### WHAT THE EXERCISE ASKS:
Please give the records below again in full, exactly, with the images left out.

### MATERIAL FOR THIS EXERCISE:

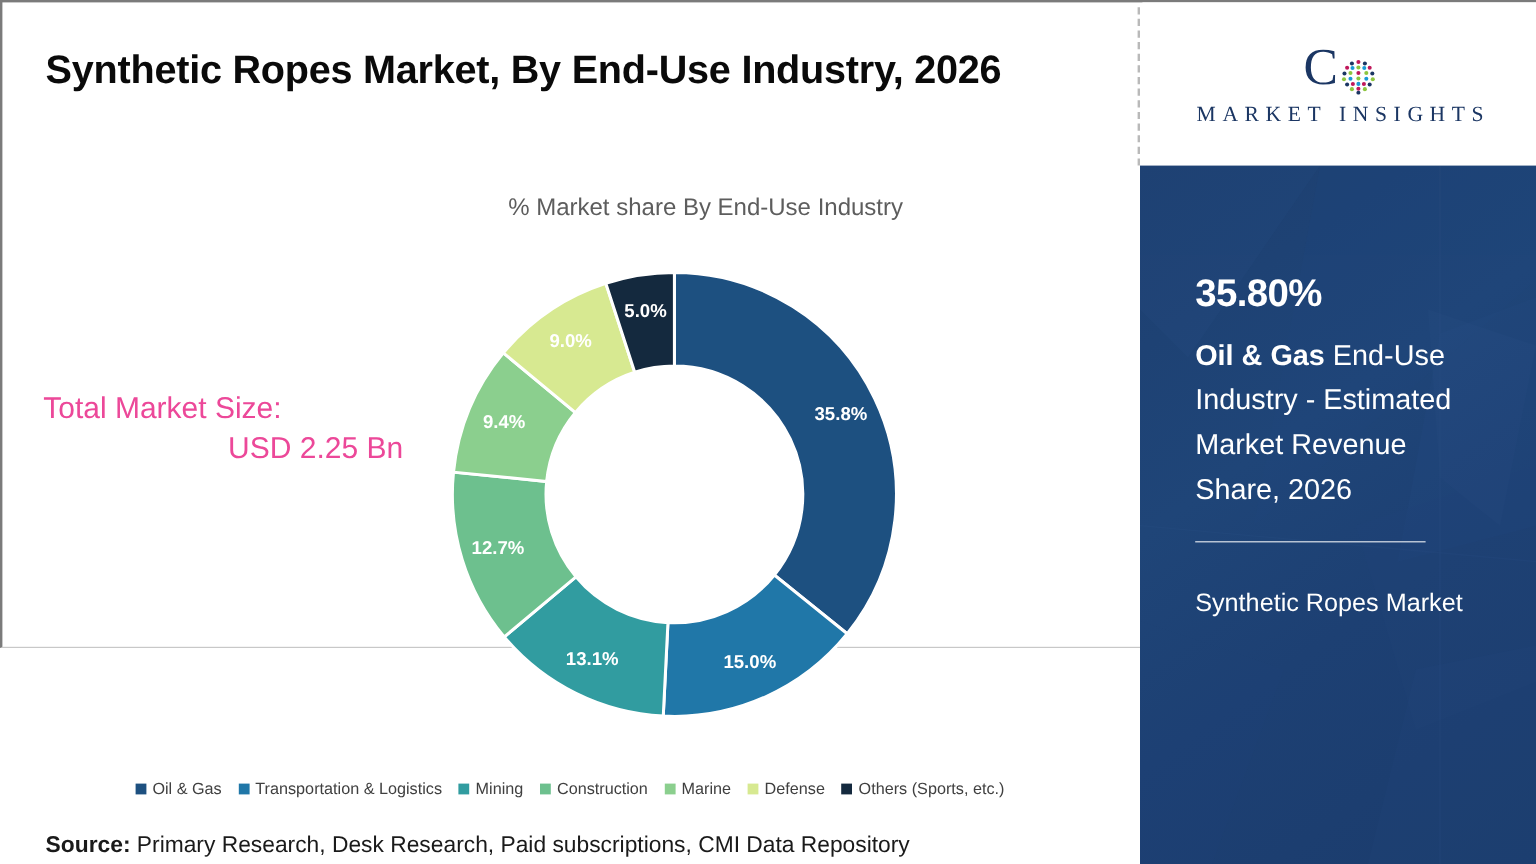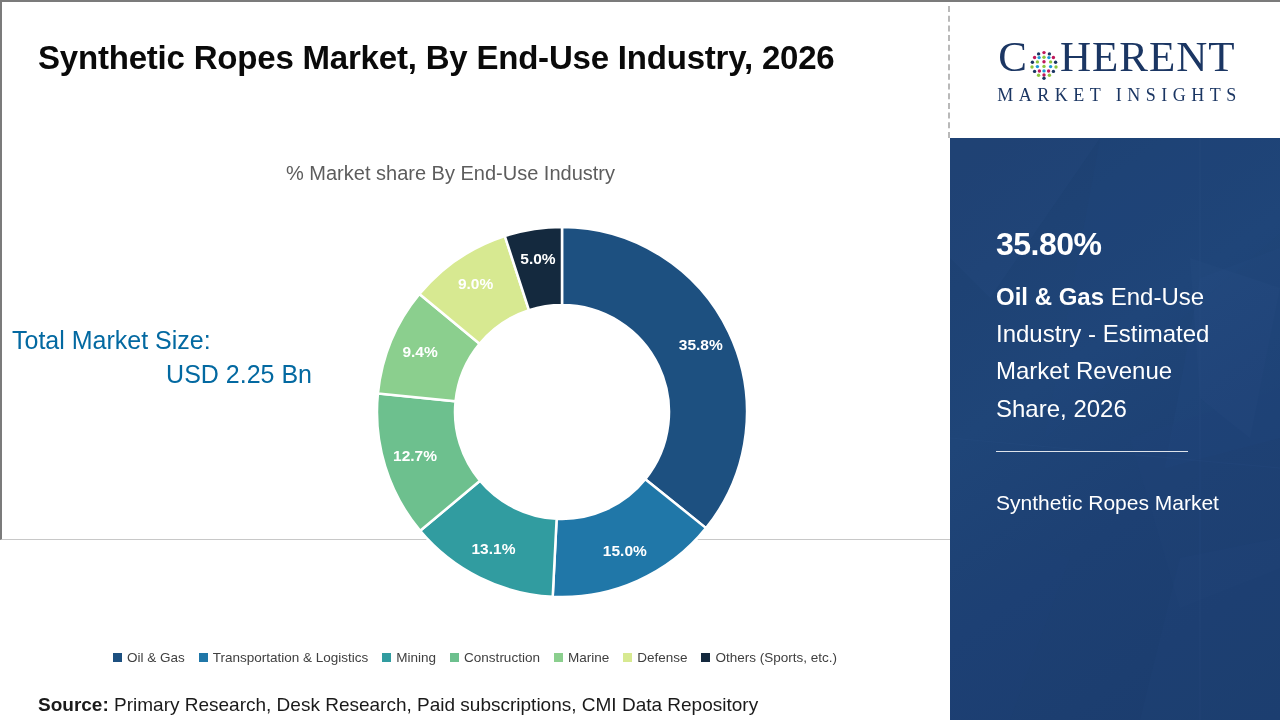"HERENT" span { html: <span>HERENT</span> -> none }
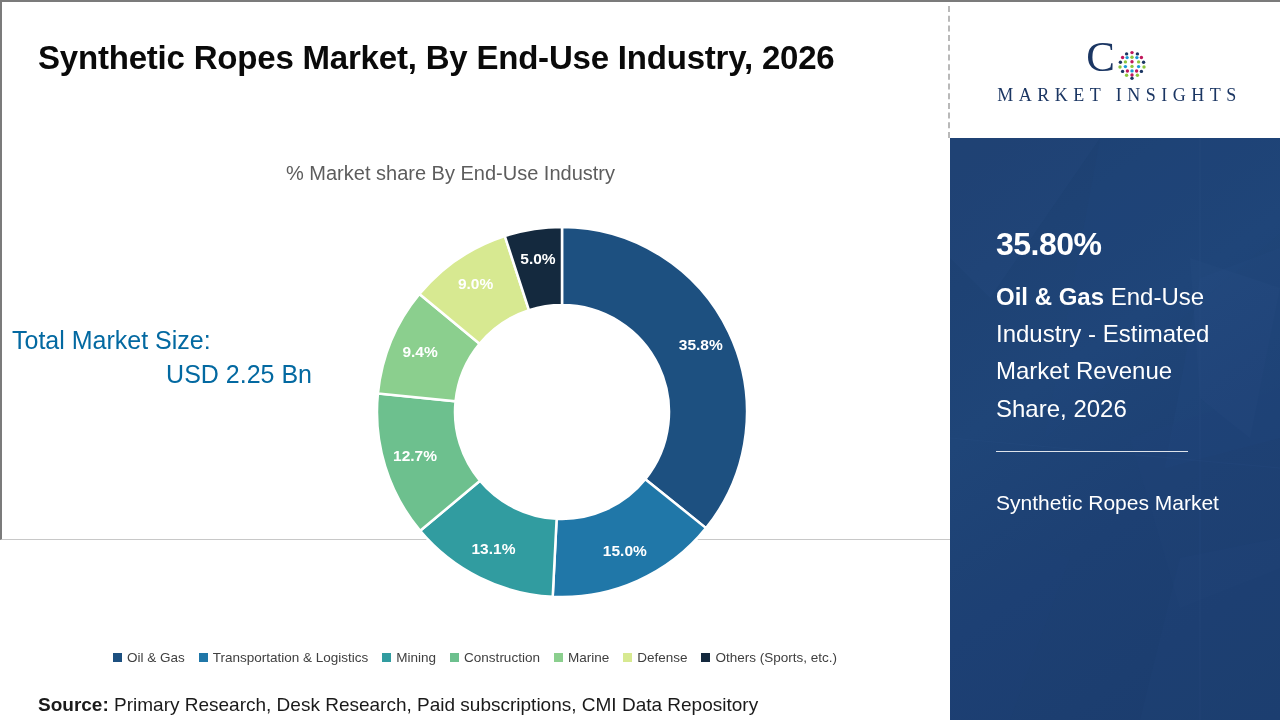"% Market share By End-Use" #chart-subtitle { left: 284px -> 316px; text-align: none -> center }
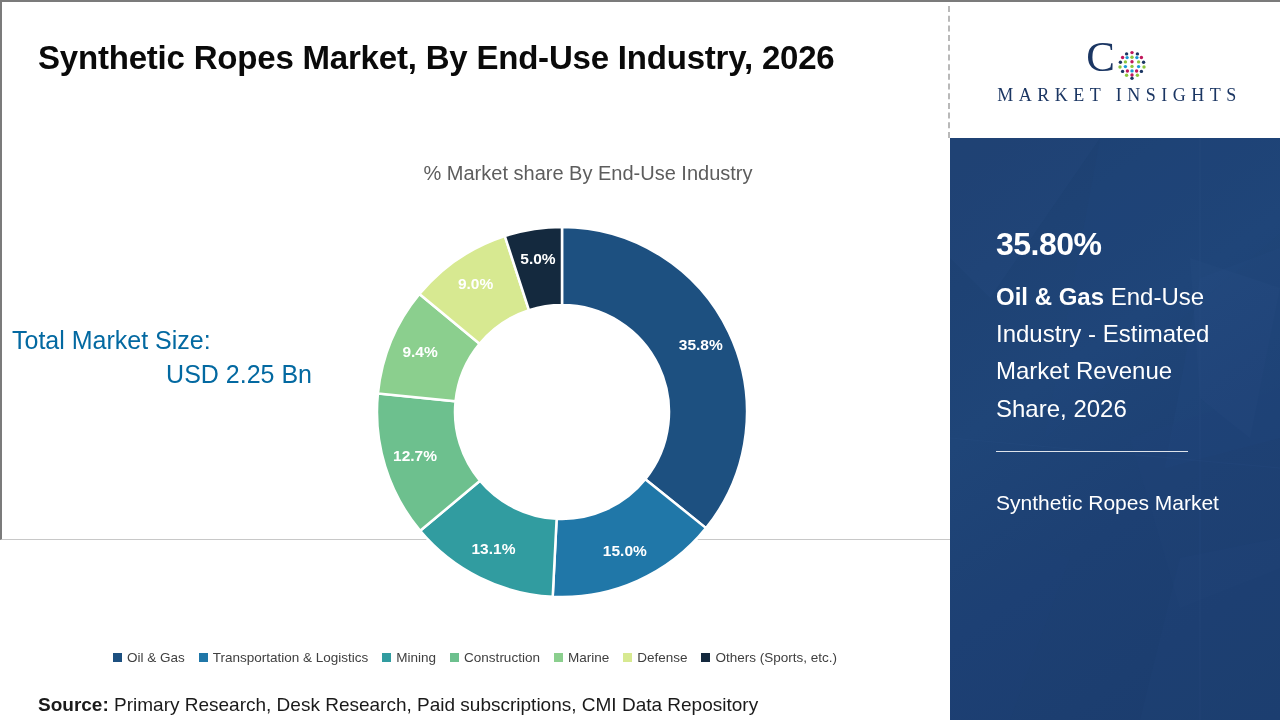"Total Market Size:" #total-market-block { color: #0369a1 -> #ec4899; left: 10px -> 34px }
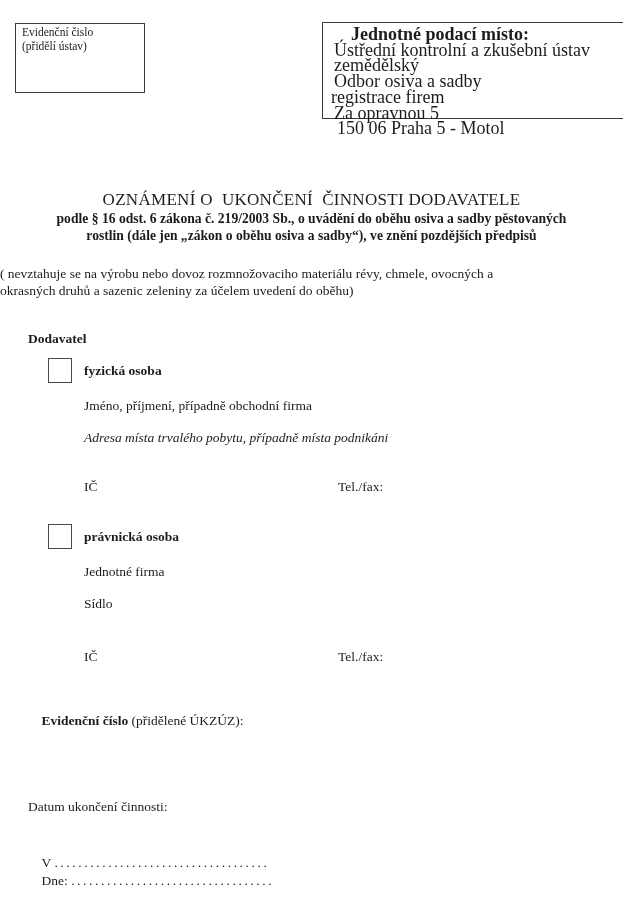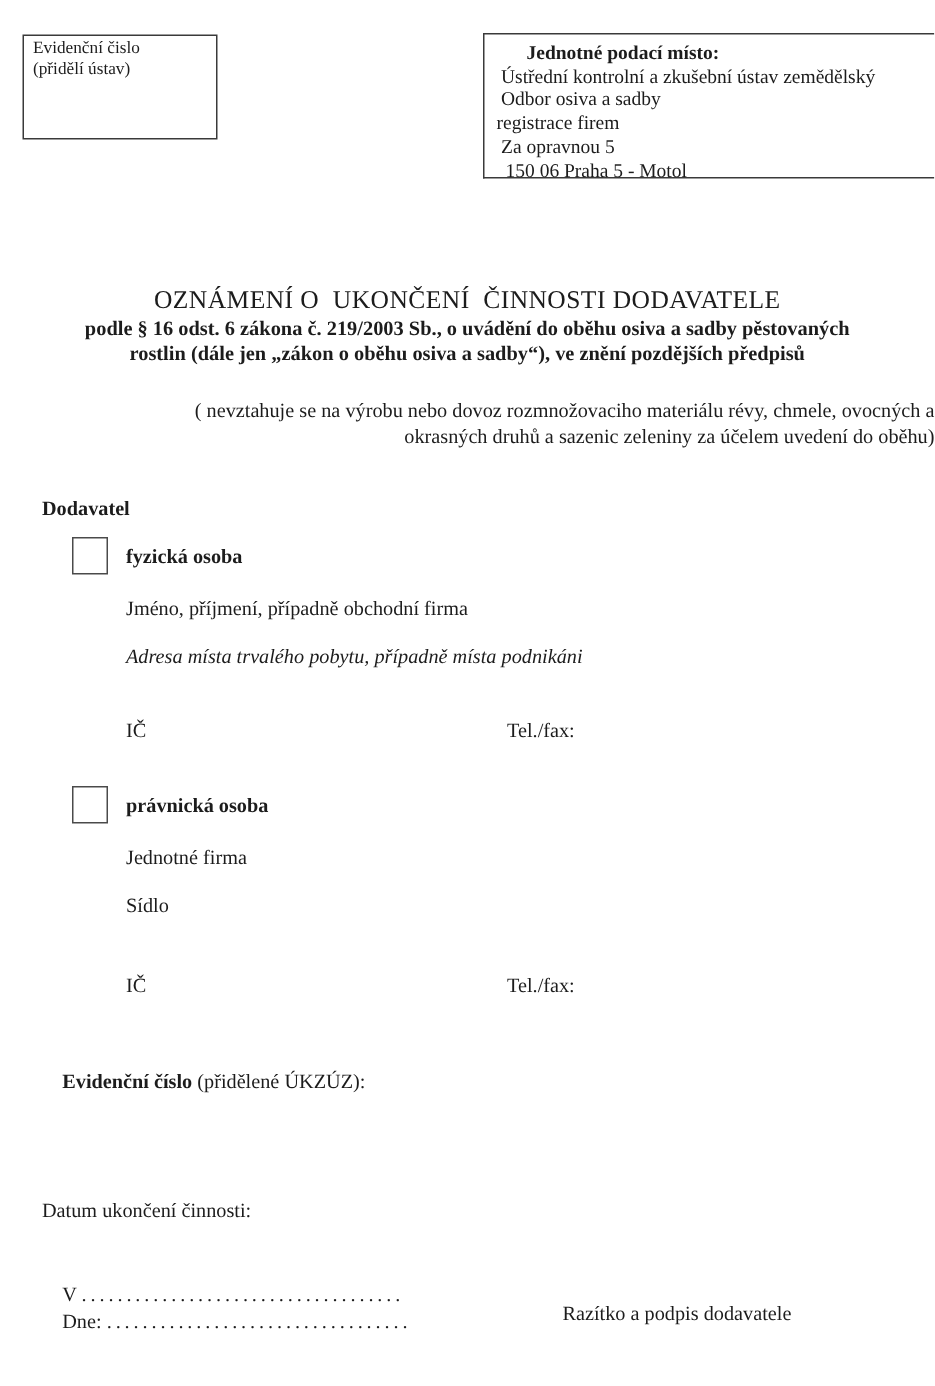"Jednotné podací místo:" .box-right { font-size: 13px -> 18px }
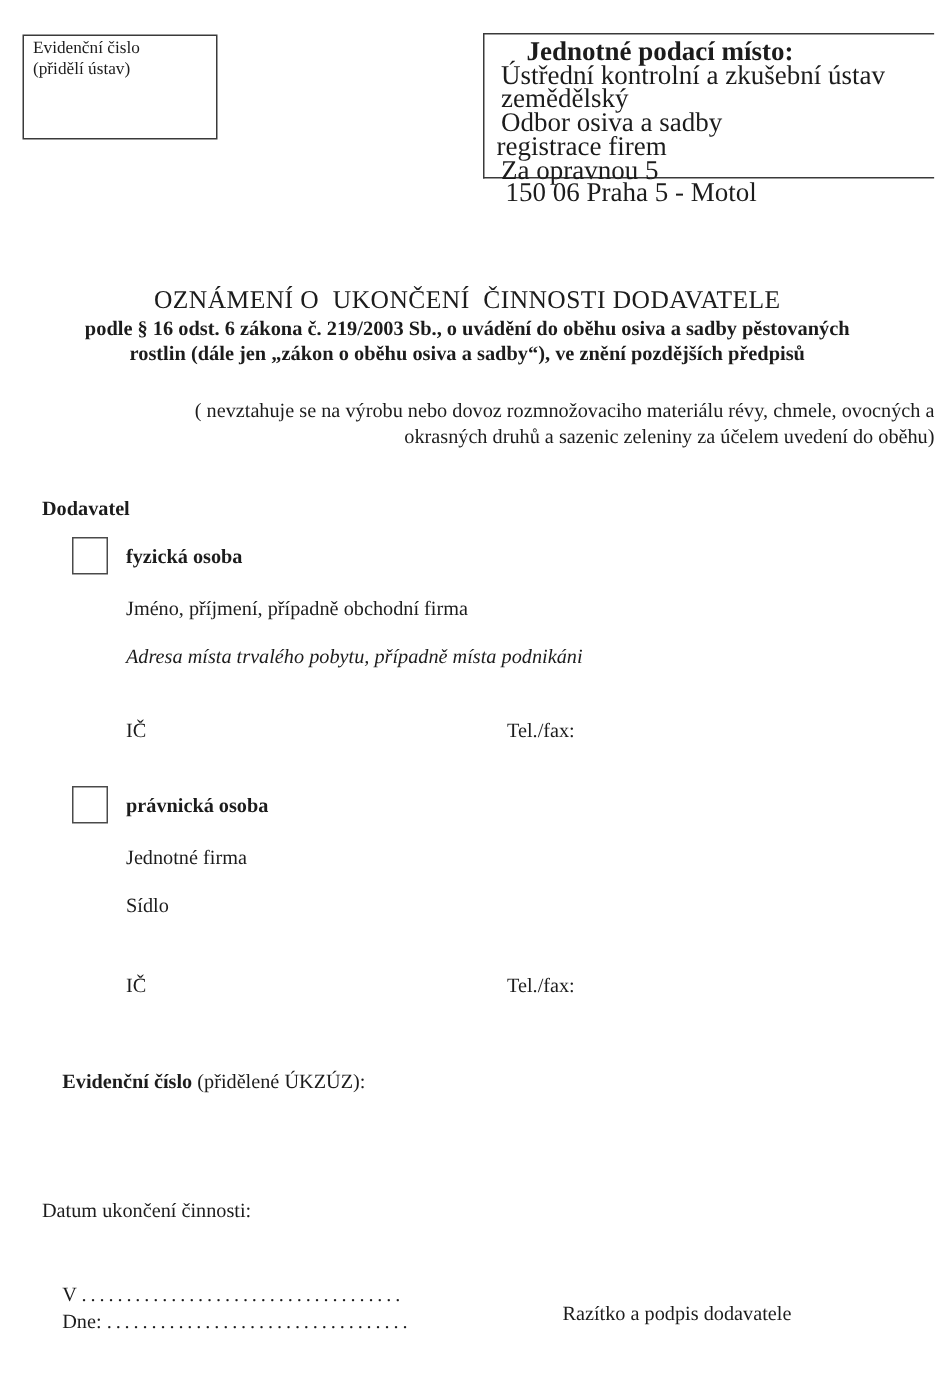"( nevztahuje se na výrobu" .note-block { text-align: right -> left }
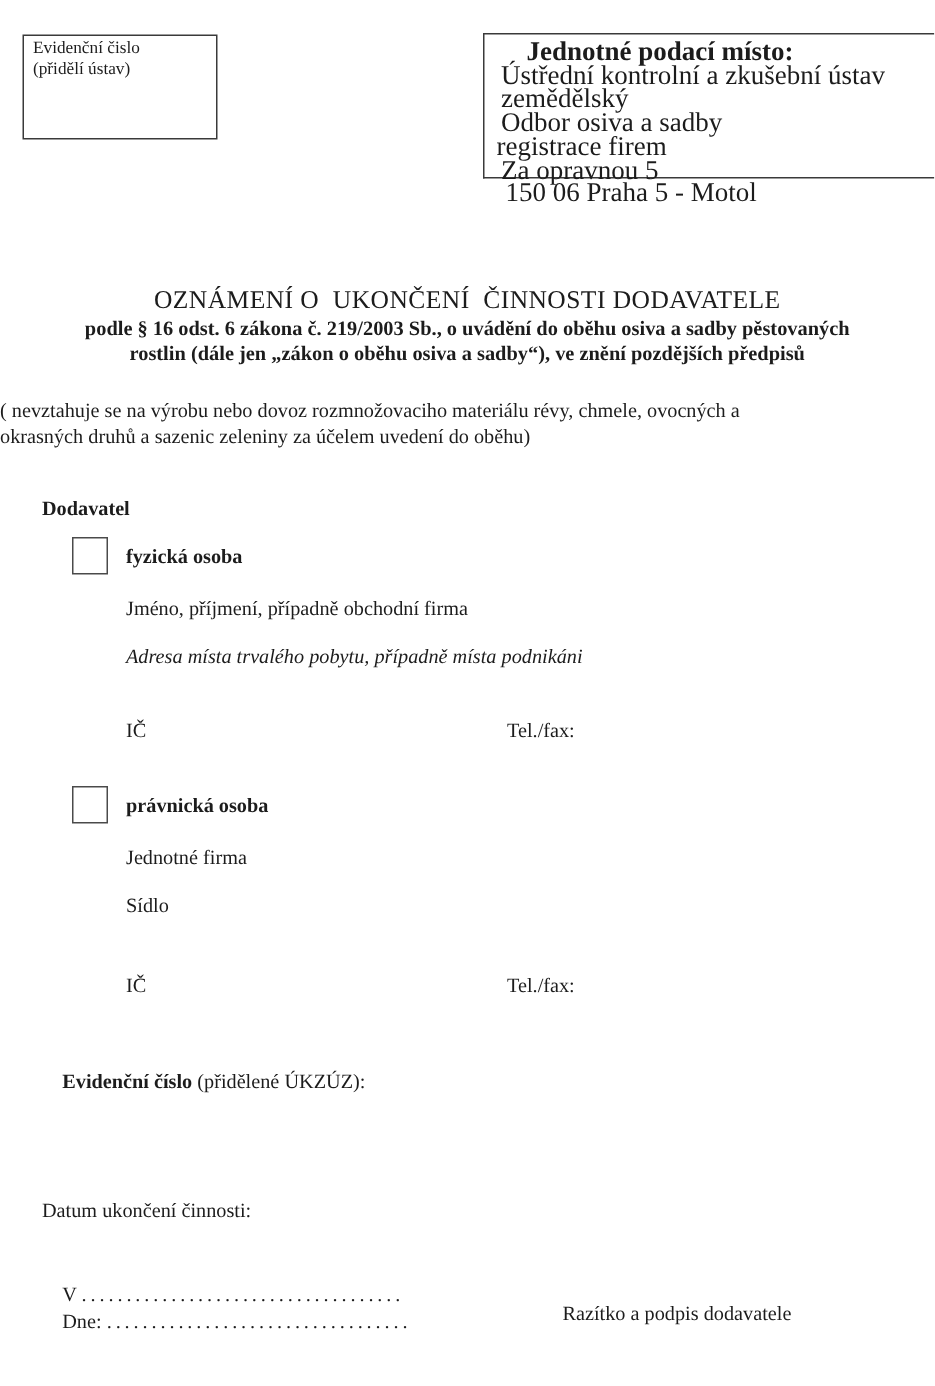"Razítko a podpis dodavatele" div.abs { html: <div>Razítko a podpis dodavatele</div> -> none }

### ANSWER TO THIS TASK:
"HERENT" span { html: <span>HERENT</span> -> none }
"% Market share By End-Use" #chart-subtitle { left: 284px -> 316px; text-align: none -> center }
"Total Market Size:" #total-market-block { color: #0369a1 -> #ec4899; left: 10px -> 34px }
"Jednotné podací místo:" .box-right { font-size: 13px -> 18px }
"( nevztahuje se na výrobu" .note-block { text-align: right -> left }
"Razítko a podpis dodavatele" div.abs { html: <div>Razítko a podpis dodavatele</div> -> none }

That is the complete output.